The bet is they can cover the potential lost ad revenue from fewer spots by increasing the prices they charge advertisers for this suddenly more limited inventory. It sounds like a win all around, but plenty of networks have tried this tactic before, only to abandon it with extreme prejudice. So why try again now?
Netflix is the most obvious answer. The streaming giant is ad-free, and it is gobbling up an ever-increasing amount of its users’ TV time. But fellow streaming service Hulu — owned by three of the same companies that own broadcast networks — might be the real culprit. It offers its subscribers episodes from current seasons of shows a choice of limited advertising for $8 a month or an ad-free experience for $12 a month. Hulu’s ad load is considerably lighter than that of most regular TV channels.
Fox currently has the highest ad load of the broadcast networks, according to data from iSpot.tv, which keeps track of ad time and spending, with 15 minutes out of every hour going to advertisers during prime time. The CW, which skews the youngest of the broadcast networks and therefore sees even more online viewing than the others, has the least, with only 10 minutes and 43 seconds.
Ad loads have been up at almost every network on the channel guide for some time now. The data from iSpot.tv shows that’s true even just comparing the last three months of 2015 with the first three months of 2016. (Notable exceptions include The CW, AMC and TNT.)
And so NBC will be doing things like cutting two ad breaks per episode on “Saturday Night Live” next season, and Fox and Turner both patted themselves on the back extensively at their annual upfront presentations this week for their commitment to reducing ad loads.
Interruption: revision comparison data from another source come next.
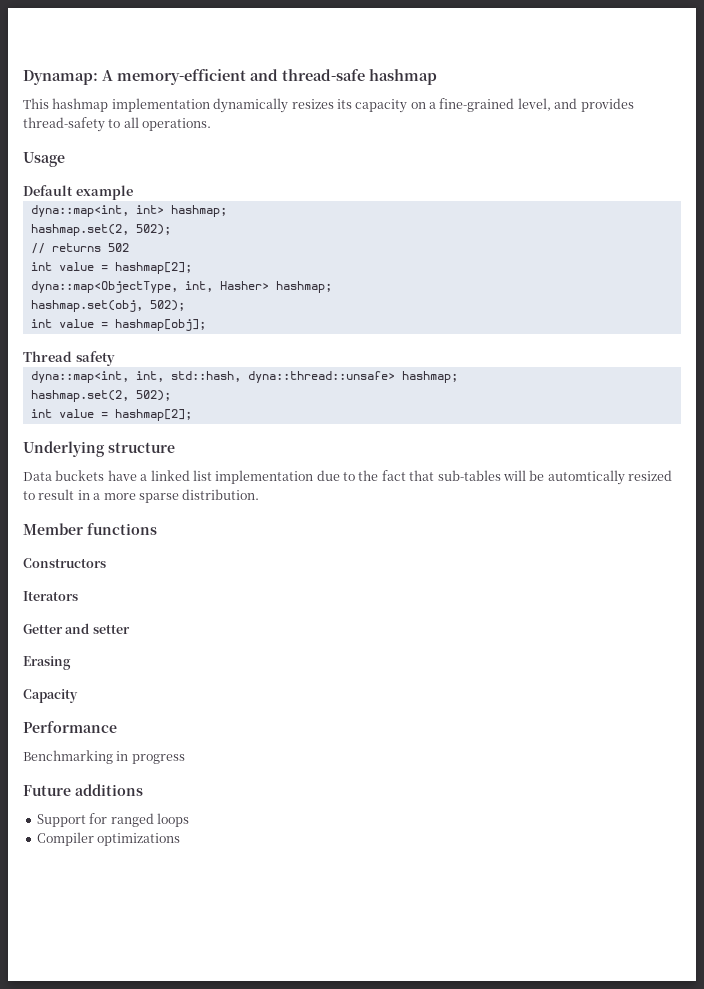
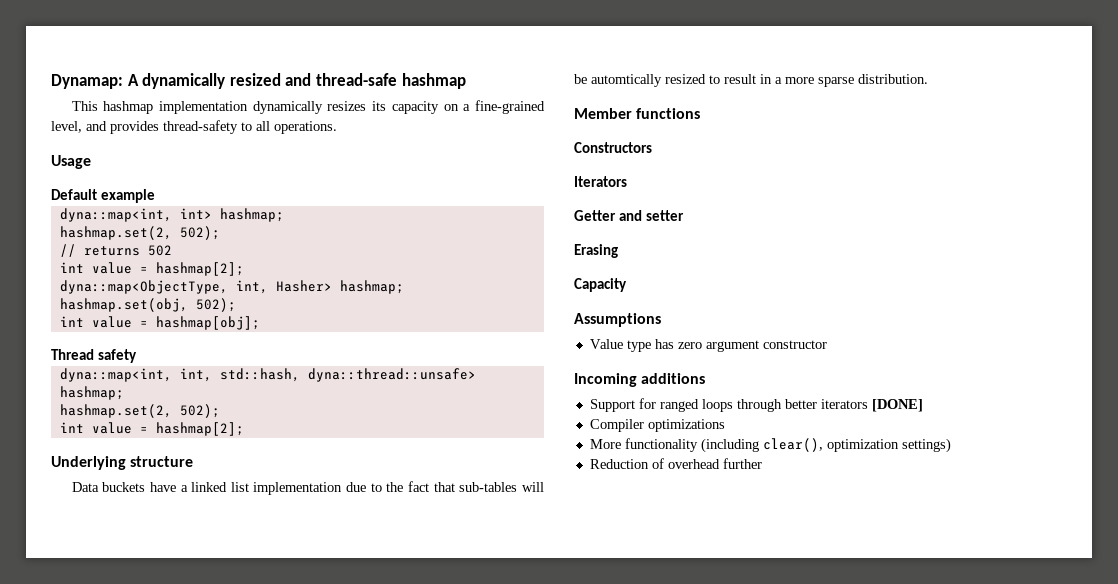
- Dynamap: A memory-efficient and thread-safe hashmap
+ Dynamap: A dynamically resized and thread-safe hashmap
- Performance
- Benchmarking in progress
- Future additions
+ Assumptions
+ Value type has zero argument constructor
+ Incoming additions
- Support for ranged loops
+ Support for ranged loops through better iterators [DONE]
  Compiler optimizations
+ More functionality (including clear(), optimization settings)
+ Reduction of overhead further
That seems like an odd thing to pitch an entire theater full of advertisers, but it’s a pitch they have to make.
For a network like Turner’s truTV, which is trying to rebuild itself as a more reality-based comedy destination with series like “Billy on the Street,” promising viewers fewer commercials is something executives feel they have to offer. “The consumer experience must come first,” Turner ad sales chief Donna Speciale told advertisers Wednesday morning. “Let’s work together to give consumers more of the shows they love, to give the creative community a better environment to tell their stories, and to help your brands win, too.”
The reason for this hard sell is the network sales folk are asking advertisers for massive price increases for this limited inventory. Just as with the weird quirk of decreased ratings translating into higher prices (more demand for fewer eyeballs), this is yet another example of the law of supply and demand at work: Advertisers still want to appear on TV, but there are fewer spots to appear in, and so they’ll theoretically pay a premium.
Buyers aren’t exactly champing at the bit to pay even more than they already do for a steadily decreasing number of eyeballs, which is why attempts at limited commercial loads are seldom done across all of a network’s shows. Generally, it’s done on a show-by-show basis either because a network doesn’t think it can sell out a full load or because it’s trying to entice viewers to watch live.
Fox has attempted to decrease its ad loads in specific shows before with low-rated sci-fi series “Fringe” and “Dollhouse” in 2010 and most recently with “Empire,” broadcast’s top drama in the advertiser-coveted 18-49 demographic. In all cases, money was left on the table.
Media buying sources say Fox was asking for a 50 percent increase in price for spots in “Fringe.” The result was a haul so paltry the network mothballed the concept of limited commercials until the idea to cash in on the massive success of hip-hop drama “Empire” came up in 2015 after the show’s blockbuster first season had concluded.
“Empire” is one of the rare shows that can get away with artificially driving up prices because it draws so many young eyeballs. But some media buyers say the network lost out on possibly tens of millions of dollars by reducing the number of spots available to them in the second season.
For CW President Mark Pedowitz that risk doesn’t seem worth it right now. “If the right opportunity comes along, we might do it,” he told reporters Thursday morning. “But you do eventually pay a price. Our other shows might suffer.”
In other words, you can’t always get what you want, and sometimes, you don’t even get what you need.